Most people have heard of the placebo effect, which occurs when your body responds positively to a nonactive treatment, but what about the nocebo effect? The nocebo effect is when your body responds negatively to an inert treatment, according to Verywell Health. Some of these negative side effects, which can't be attributed to the biological activity of the treatment, include fatigue, nausea, drowsiness, headache, stomach pain, insomnia, difficulty concentrating, and loss of appetite.

A 2011 meta-analysis published in the journal Cephalalgia found that the nocebo effect appeared to be common among people participating in clinical trials for headache disorders, causing them to be more likely to drop out of the research. Research has shown that the nocebo effect is also associated with clinical trials for pain treatment, which can impact how participants perceive pain and ultimately affect the outcome of the trial.

According to another study published in the Postgraduate Medical Journal, researchers found a link between the expectation of side effects and the nocebo effect.

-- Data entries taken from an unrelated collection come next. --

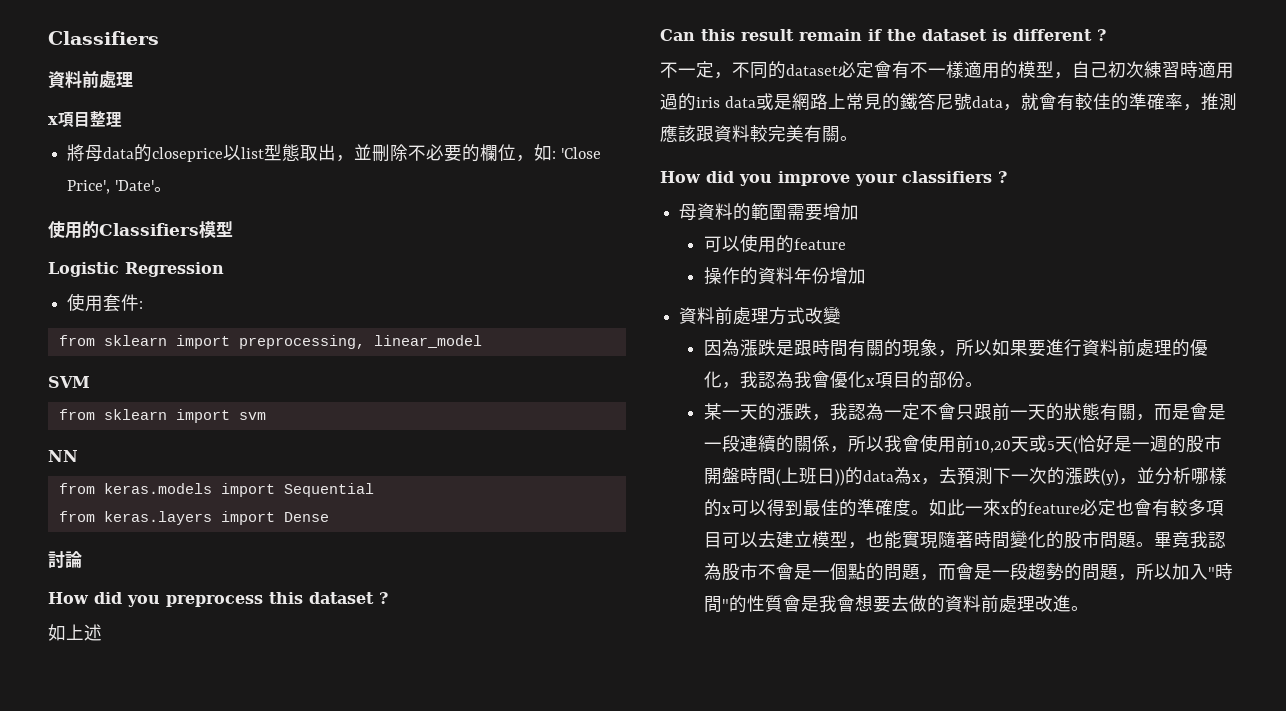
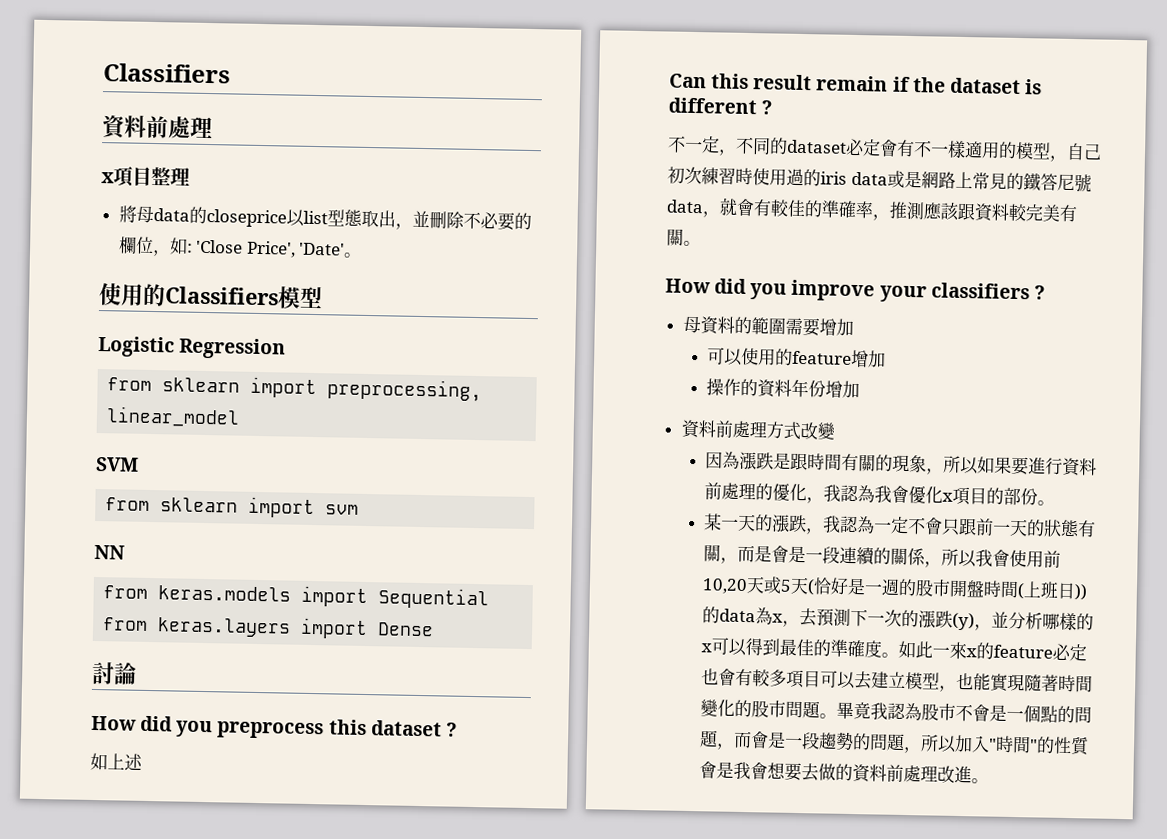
[67,293,144,312] // 使用套件: -> (287, 348) none
[1198,61,1216,78] 適 -> [752,168,770,186] 使
(846, 244) none -> [850,349,886,368] 增加

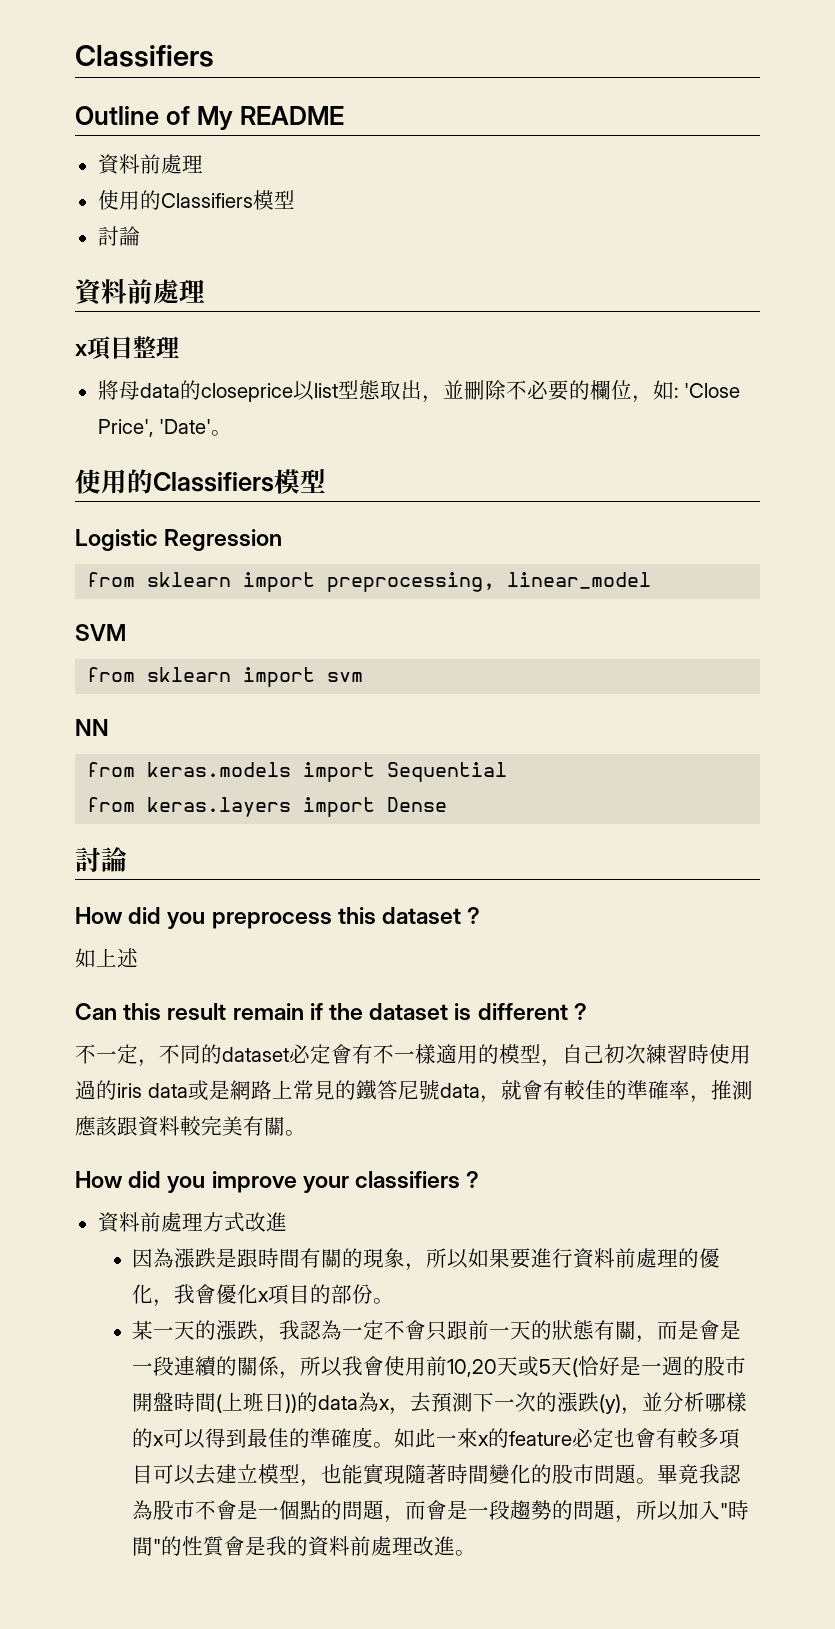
[103,63,231,84] Classifiers -> [75,45,214,67] [75,106,344,130] [97,154,203,175] [97,190,295,210] [97,226,140,246] Classifiers // Outline of My README // 資料前處理 // 使用的Classifiers模型 // 討論
[682,315,854,337] [706,347,886,368] [705,378,860,399] // 母資料的範圍需要增加 // 可以使用的feature增加 // 操作的資料年份增加 -> (480, 1179) none
[816,422,835,440] 變 -> [265,1212,287,1232] 進
[839,484,892,503] 認為我 -> (196, 1294) none
[749,762,836,782] 會想要去做 -> (288, 1546) none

The study's findings revealed that control group participants were more likely to respond negatively to a placebo treatment after being informed of the potential side effects of a drug, which was only being tested on participants in the experimental group.

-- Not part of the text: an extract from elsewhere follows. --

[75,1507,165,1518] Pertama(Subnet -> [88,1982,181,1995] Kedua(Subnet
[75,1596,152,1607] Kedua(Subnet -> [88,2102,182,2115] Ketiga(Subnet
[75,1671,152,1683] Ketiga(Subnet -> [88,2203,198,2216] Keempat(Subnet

What causes the nocebo effect?

While the exact cause of the nocebo effect is unknown, experts agree that there are a number of possible explanations for the phenomenon. According to Medical News Today, the nocebo effect may be influenced by both psychological and neurobiological factors. "A lot of factors come into play. For example, our prior experiences with the health system and related treatments," Dr. David A. Merrill, an adult and geriatric psychiatrist at Providence Saint John's Health Center in Santa Monica, CA, told Medical News Today. "If you've personally had complex health stressors with a difficult treatment course, you might be anticipating more difficulty with additional treatments."

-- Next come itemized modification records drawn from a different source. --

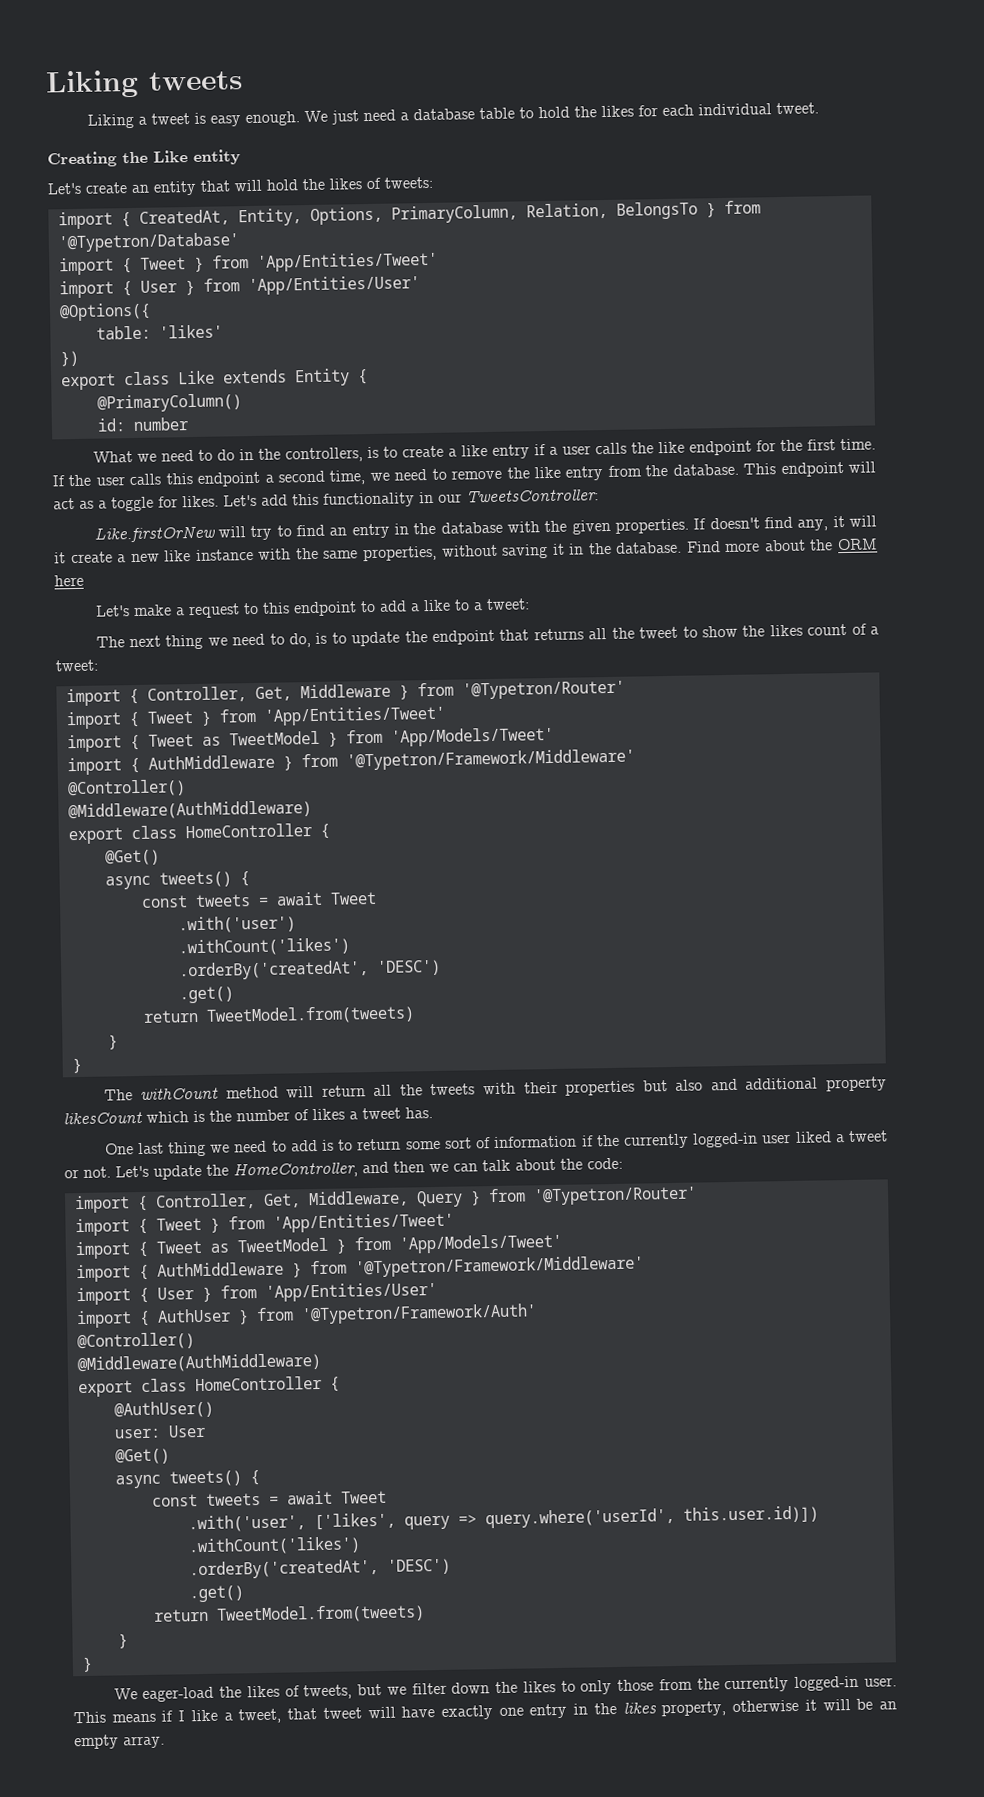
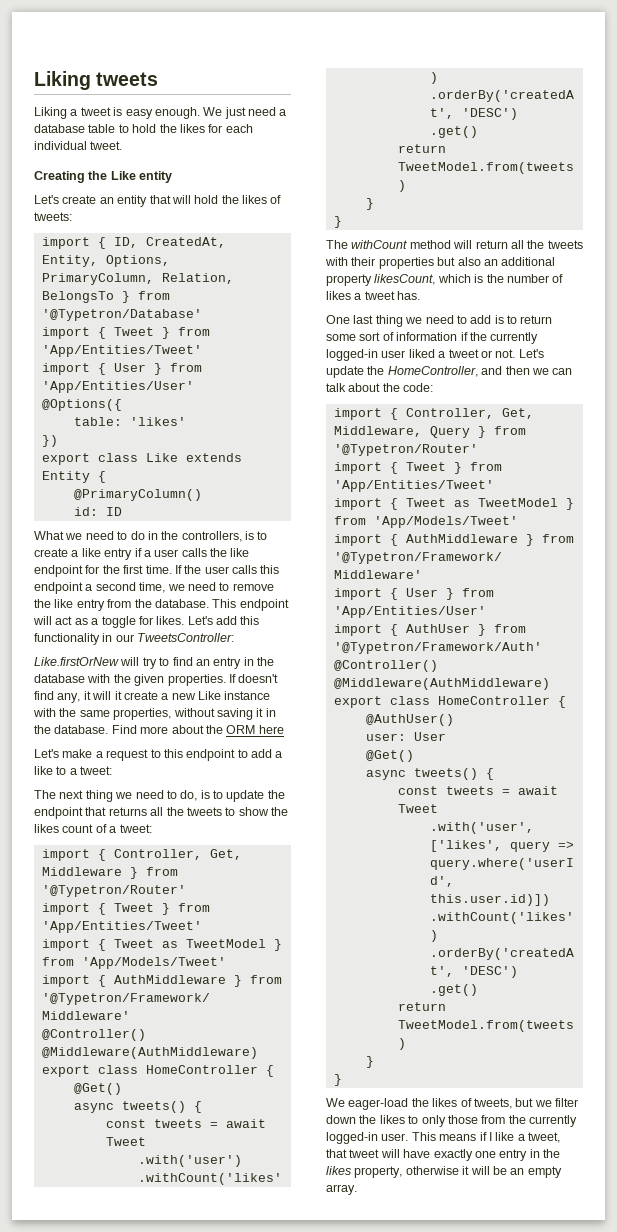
(131, 220) none -> [113,237,138,248] ID,
[132,417,189,432] number -> [105,507,122,516] ID
[164,550,192,562] like -> [198,691,221,700] Like
[639,626,679,639] tweet -> [186,807,222,816] tweets
[710,1078,738,1091] and -> [483,259,498,266] an
[63,1111,143,1125] likesCount -> [374,274,436,285] likesCount,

In other words, a person's negative expectations of certain treatments and their associated side effects can result in negative outcomes. As a result, the nocebo effect can cause people participating in clinical trials to over-report side effects. This can adversely affect the outcomes and continuation of the trials. Although some studies have indicated that limiting information about drug side effects may reduce the nocebo effect, doctors are legally and ethically required to provide patients with sufficient information about their medical care.